## [Required work]
The response should contain every record, reproduced exactly.

## [Data extracts]
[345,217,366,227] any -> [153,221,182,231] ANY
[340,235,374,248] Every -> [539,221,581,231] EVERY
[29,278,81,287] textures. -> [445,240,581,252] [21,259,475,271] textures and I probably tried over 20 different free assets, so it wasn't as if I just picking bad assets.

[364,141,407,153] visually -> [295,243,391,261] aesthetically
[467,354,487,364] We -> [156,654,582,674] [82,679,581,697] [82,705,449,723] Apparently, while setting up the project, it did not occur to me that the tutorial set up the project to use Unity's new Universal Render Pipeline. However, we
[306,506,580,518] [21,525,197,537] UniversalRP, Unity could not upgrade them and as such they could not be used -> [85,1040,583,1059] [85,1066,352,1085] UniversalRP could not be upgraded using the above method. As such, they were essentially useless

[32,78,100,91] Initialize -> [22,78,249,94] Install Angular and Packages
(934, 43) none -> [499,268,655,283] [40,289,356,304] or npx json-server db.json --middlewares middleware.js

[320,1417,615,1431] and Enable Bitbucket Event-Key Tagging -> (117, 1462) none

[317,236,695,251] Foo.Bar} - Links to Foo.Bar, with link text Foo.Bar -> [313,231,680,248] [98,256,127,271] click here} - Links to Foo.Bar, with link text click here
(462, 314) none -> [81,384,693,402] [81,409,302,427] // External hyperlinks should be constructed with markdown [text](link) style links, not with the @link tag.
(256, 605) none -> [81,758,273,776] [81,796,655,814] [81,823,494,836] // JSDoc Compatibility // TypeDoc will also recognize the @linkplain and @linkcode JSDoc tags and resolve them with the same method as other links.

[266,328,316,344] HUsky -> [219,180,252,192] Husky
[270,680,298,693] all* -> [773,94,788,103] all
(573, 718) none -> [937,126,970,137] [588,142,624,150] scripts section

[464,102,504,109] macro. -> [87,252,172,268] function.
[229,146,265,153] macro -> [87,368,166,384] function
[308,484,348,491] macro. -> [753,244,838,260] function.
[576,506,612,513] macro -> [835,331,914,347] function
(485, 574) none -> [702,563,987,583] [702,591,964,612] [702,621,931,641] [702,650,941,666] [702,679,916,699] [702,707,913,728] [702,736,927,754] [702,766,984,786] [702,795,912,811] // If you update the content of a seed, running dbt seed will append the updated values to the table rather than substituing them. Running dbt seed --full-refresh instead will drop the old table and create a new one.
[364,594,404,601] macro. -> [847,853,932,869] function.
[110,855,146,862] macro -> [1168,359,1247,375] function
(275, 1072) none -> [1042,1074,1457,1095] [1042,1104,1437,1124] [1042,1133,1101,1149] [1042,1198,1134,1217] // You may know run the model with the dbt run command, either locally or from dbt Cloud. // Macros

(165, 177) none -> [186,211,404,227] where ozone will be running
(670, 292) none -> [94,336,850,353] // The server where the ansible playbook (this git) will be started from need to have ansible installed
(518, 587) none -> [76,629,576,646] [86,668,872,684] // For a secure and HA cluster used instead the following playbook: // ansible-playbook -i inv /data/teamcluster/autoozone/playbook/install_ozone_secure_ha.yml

## [Reply to the task]
[345,217,366,227] any -> [153,221,182,231] ANY
[340,235,374,248] Every -> [539,221,581,231] EVERY
[29,278,81,287] textures. -> [445,240,581,252] [21,259,475,271] textures and I probably tried over 20 different free assets, so it wasn't as if I just picking bad assets.

[364,141,407,153] visually -> [295,243,391,261] aesthetically
[467,354,487,364] We -> [156,654,582,674] [82,679,581,697] [82,705,449,723] Apparently, while setting up the project, it did not occur to me that the tutorial set up the project to use Unity's new Universal Render Pipeline. However, we
[306,506,580,518] [21,525,197,537] UniversalRP, Unity could not upgrade them and as such they could not be used -> [85,1040,583,1059] [85,1066,352,1085] UniversalRP could not be upgraded using the above method. As such, they were essentially useless

[32,78,100,91] Initialize -> [22,78,249,94] Install Angular and Packages
(934, 43) none -> [499,268,655,283] [40,289,356,304] or npx json-server db.json --middlewares middleware.js

[320,1417,615,1431] and Enable Bitbucket Event-Key Tagging -> (117, 1462) none

[317,236,695,251] Foo.Bar} - Links to Foo.Bar, with link text Foo.Bar -> [313,231,680,248] [98,256,127,271] click here} - Links to Foo.Bar, with link text click here
(462, 314) none -> [81,384,693,402] [81,409,302,427] // External hyperlinks should be constructed with markdown [text](link) style links, not with the @link tag.
(256, 605) none -> [81,758,273,776] [81,796,655,814] [81,823,494,836] // JSDoc Compatibility // TypeDoc will also recognize the @linkplain and @linkcode JSDoc tags and resolve them with the same method as other links.

[266,328,316,344] HUsky -> [219,180,252,192] Husky
[270,680,298,693] all* -> [773,94,788,103] all
(573, 718) none -> [937,126,970,137] [588,142,624,150] scripts section

[464,102,504,109] macro. -> [87,252,172,268] function.
[229,146,265,153] macro -> [87,368,166,384] function
[308,484,348,491] macro. -> [753,244,838,260] function.
[576,506,612,513] macro -> [835,331,914,347] function
(485, 574) none -> [702,563,987,583] [702,591,964,612] [702,621,931,641] [702,650,941,666] [702,679,916,699] [702,707,913,728] [702,736,927,754] [702,766,984,786] [702,795,912,811] // If you update the content of a seed, running dbt seed will append the updated values to the table rather than substituing them. Running dbt seed --full-refresh instead will drop the old table and create a new one.
[364,594,404,601] macro. -> [847,853,932,869] function.
[110,855,146,862] macro -> [1168,359,1247,375] function
(275, 1072) none -> [1042,1074,1457,1095] [1042,1104,1437,1124] [1042,1133,1101,1149] [1042,1198,1134,1217] // You may know run the model with the dbt run command, either locally or from dbt Cloud. // Macros

(165, 177) none -> [186,211,404,227] where ozone will be running
(670, 292) none -> [94,336,850,353] // The server where the ansible playbook (this git) will be started from need to have ansible installed
(518, 587) none -> [76,629,576,646] [86,668,872,684] // For a secure and HA cluster used instead the following playbook: // ansible-playbook -i inv /data/teamcluster/autoozone/playbook/install_ozone_secure_ha.yml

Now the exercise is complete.